Poster
SLADE: Shielding against Dual Exploits in Large Vision-Language Models
Md Zarif Hossain · AHMED IMTEAJ
Large Vision-Language Models (LVLMs) have emerged as transformative tools in multimodal tasks, seamlessly integrating pretrained vision encoders to align visual and textual modalities. Prior works have highlighted the susceptibility of LVLMs to dual exploits (gradient-based and optimization-based jailbreak attacks), which leverage the expanded attack surface introduced by the image modality. Despite advancements in enhancing robustness, existing methods fall short in their ability to defend against dual exploits while preserving fine-grained semantic details and overall semantic coherence under intense adversarial perturbations. To bridge this gap, we introduce SLADE, a novel unsupervised adversarial fine-tuning scheme that enhances the resilience of CLIP-based vision encoders.

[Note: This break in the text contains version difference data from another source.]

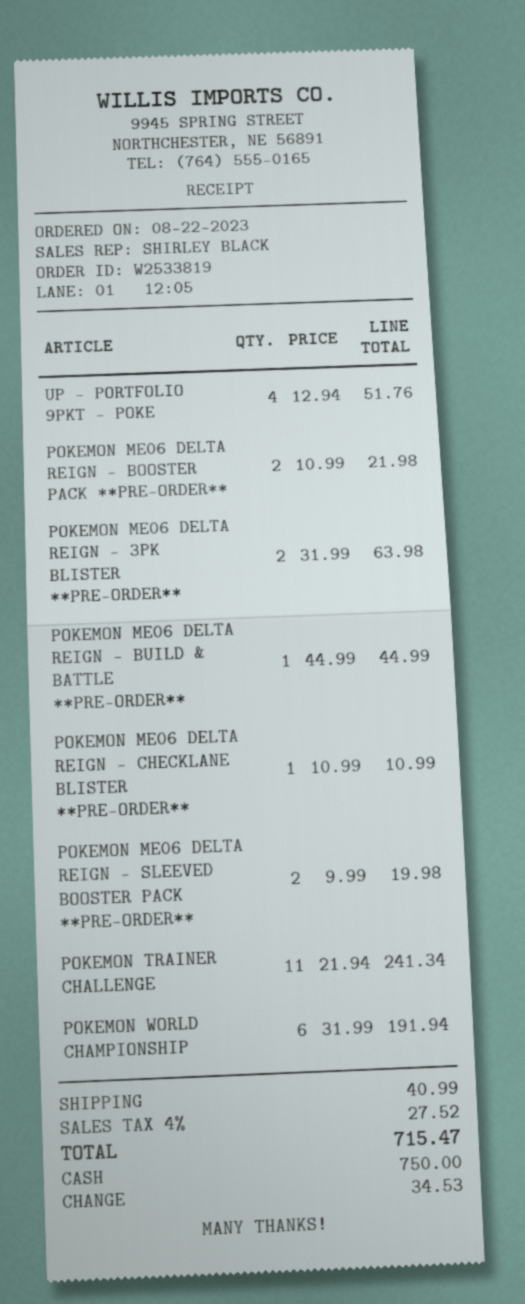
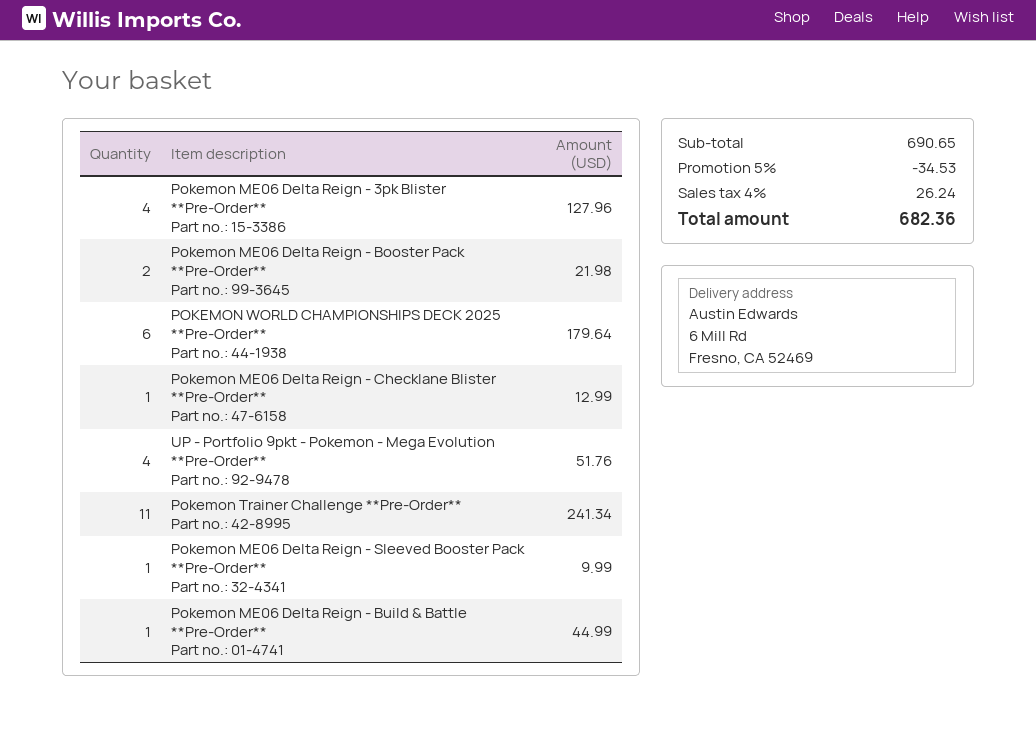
POKEMON ME06 DELTA REIGN - 3PK BLISTER **PRE-ORDER**: 2 for 63.98 -> 4 for 127.96
POKEMON ME06 DELTA REIGN - CHECKLANE BLISTER **PRE-ORDER**: 1 for 10.99 -> 1 for 12.99
POKEMON ME06 DELTA REIGN - SLEEVED BOOSTER PACK **PRE-ORDER**: 2 for 19.98 -> 1 for 9.99
POKEMON WORLD CHAMPIONSHIP: 6 for 191.94 -> 6 for 179.64
discount: none -> 5% = 34.53
shipping: 40.99 -> none
tax: 4% = 27.52 -> 4% = 26.24
total: 715.47 -> 682.36

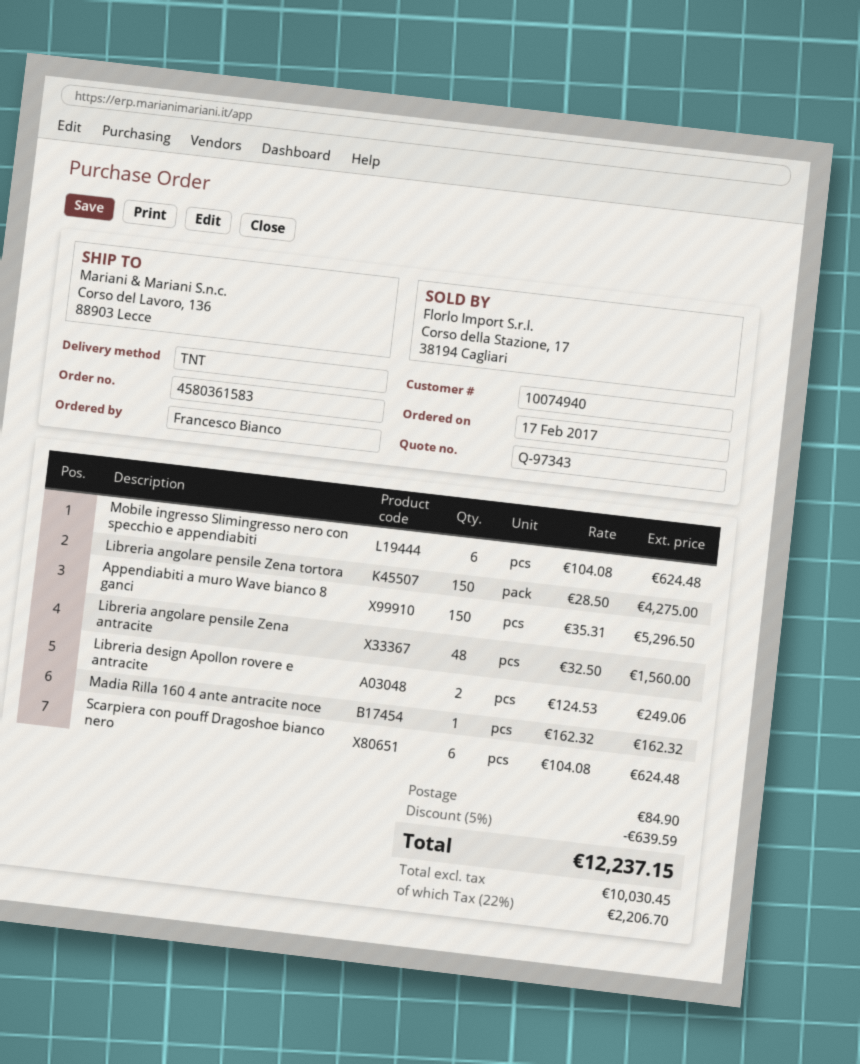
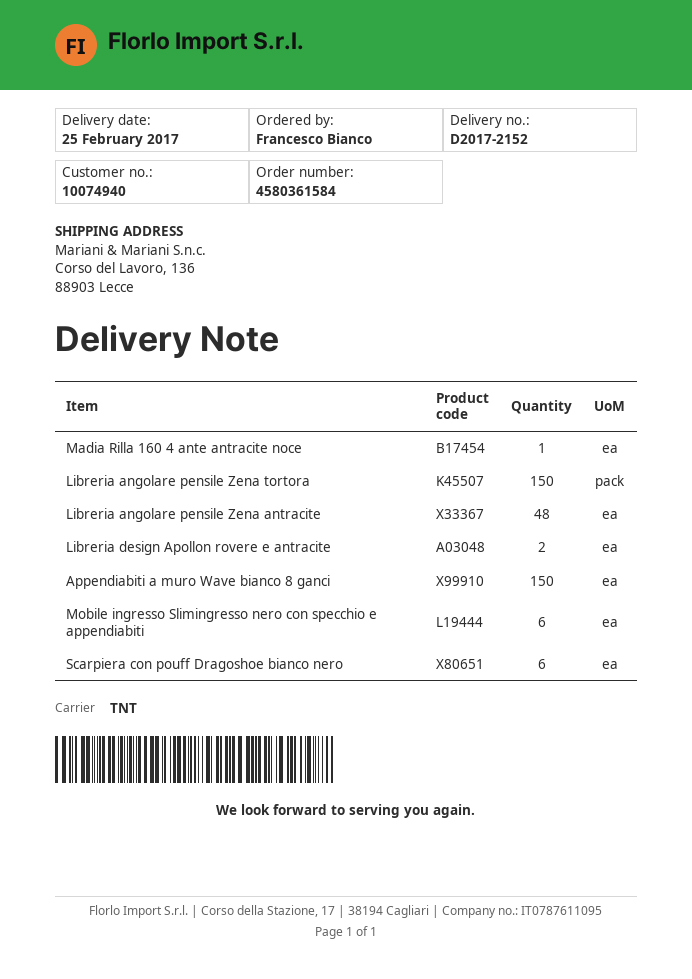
order number: 4580361583 -> 4580361584

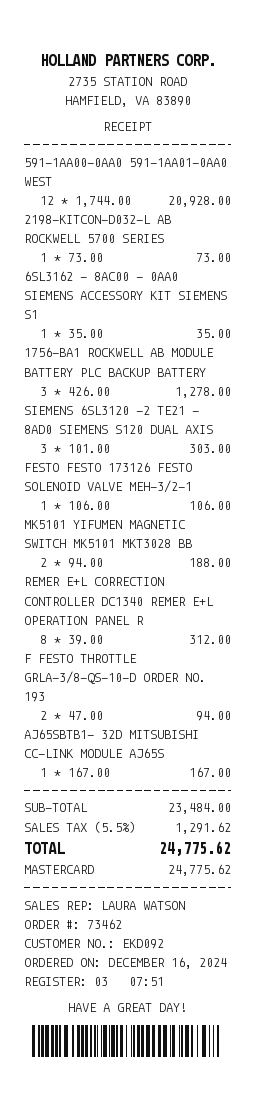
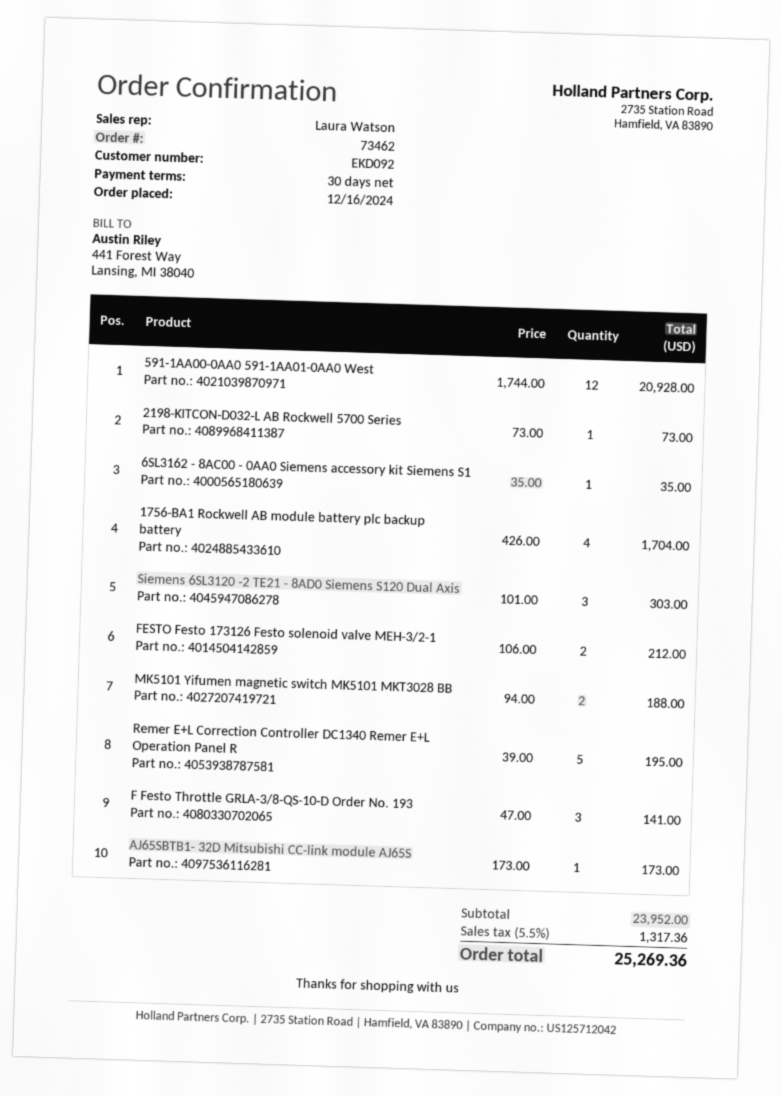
1756-BA1 ROCKWELL AB MODULE BATTERY PLC BACKUP BATTERY: 3 x 426.00 = 1278.00 -> 4 x 426.00 = 1704.00
FESTO FESTO 173126 FESTO SOLENOID VALVE MEH-3/2-1: 1 x 106.00 = 106.00 -> 2 x 106.00 = 212.00
REMER E+L CORRECTION CONTROLLER DC1340 REMER E+L OPERATION PANEL R: 8 x 39.00 = 312.00 -> 5 x 39.00 = 195.00
F FESTO THROTTLE GRLA-3/8-QS-10-D ORDER NO. 193: 2 x 47.00 = 94.00 -> 3 x 47.00 = 141.00
AJ65SBTB1- 32D MITSUBISHI CC-LINK MODULE AJ65S: 1 x 167.00 = 167.00 -> 1 x 173.00 = 173.00
subtotal: 23484.00 -> 23952.00
tax: 5.5% = 1291.62 -> 5.5% = 1317.36
total: 24775.62 -> 25269.36

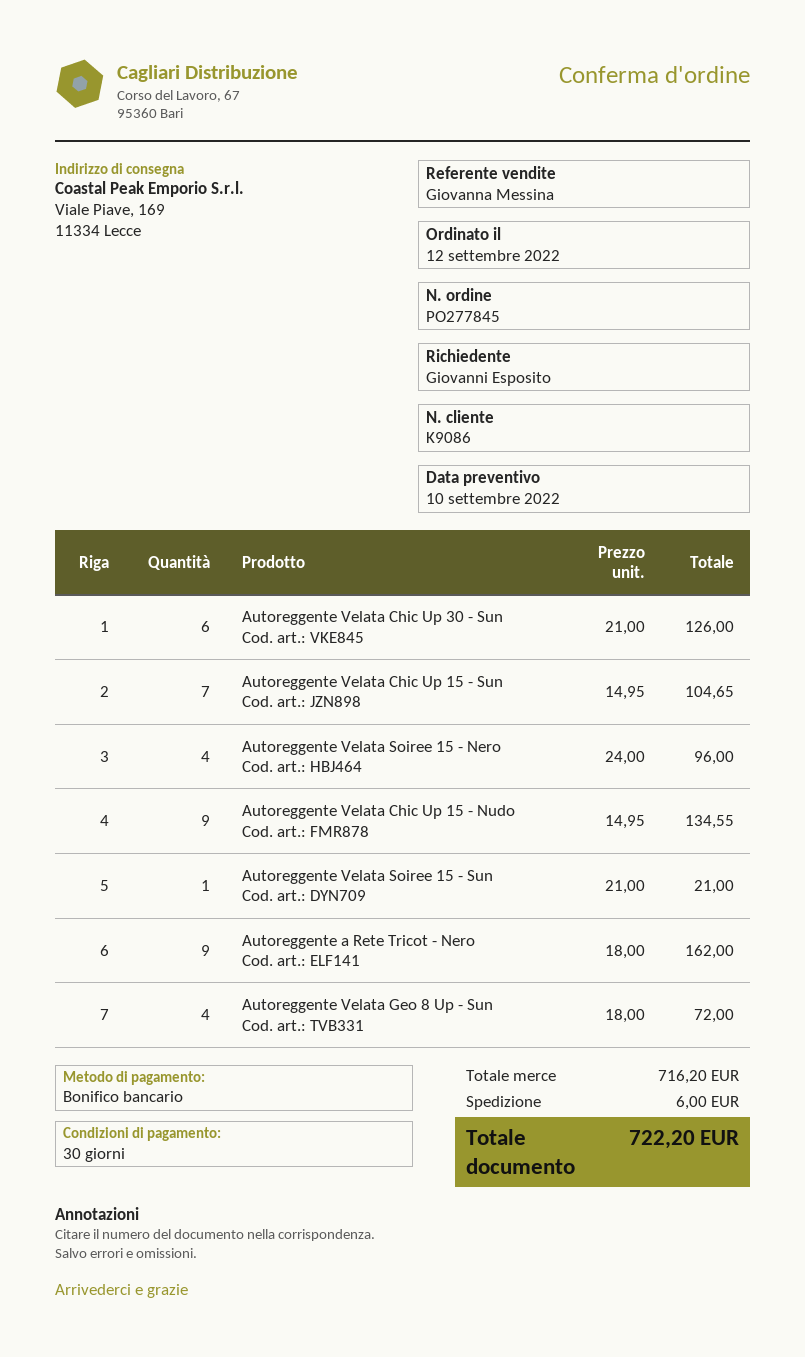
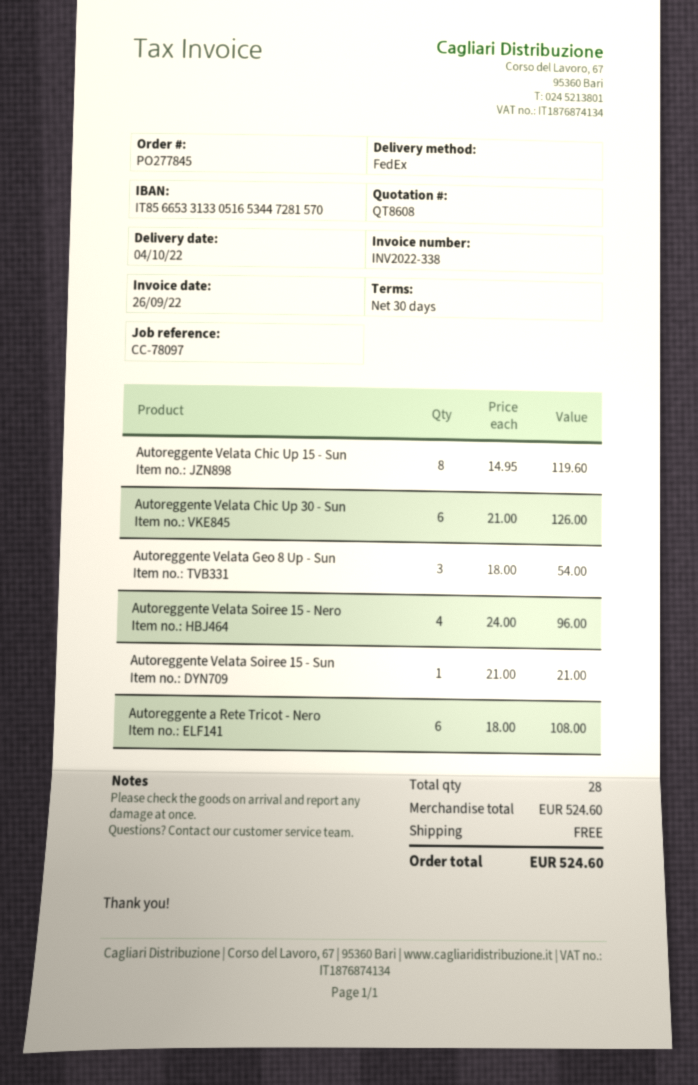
Autoreggente Velata Chic Up 15 - Sun: 7 x 14.95 = 104.65 -> 8 x 14.95 = 119.60
Autoreggente Velata Chic Up 15 - Nudo: 9 x 14.95 = 134.55 -> none
Autoreggente a Rete Tricot - Nero: 9 x 18.00 = 162.00 -> 6 x 18.00 = 108.00
Autoreggente Velata Geo 8 Up - Sun: 4 x 18.00 = 72.00 -> 3 x 18.00 = 54.00
subtotal: 716.20 -> 524.60
shipping: 6.00 -> 0.00
total: 722.20 -> 524.60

SLADE’s dual-level contrastive learning approach balances the granular and the holistic, capturing fine-grained image details without losing sight of high-level semantic coherence. Extensive experiments demonstrate that SLADE-equipped LVLMs set a new benchmark for robustness against dual exploits while preserving fine-grained semantic details of perturbed images. Notably, SLADE achieves these results without compromising the core functionalities of LVLMs, such as instruction following, or requiring the computational overhead (e.g., large batch sizes, momentum encoders) commonly associated with traditional contrastive learning methods. The code is provided in the supplementary material with this submission.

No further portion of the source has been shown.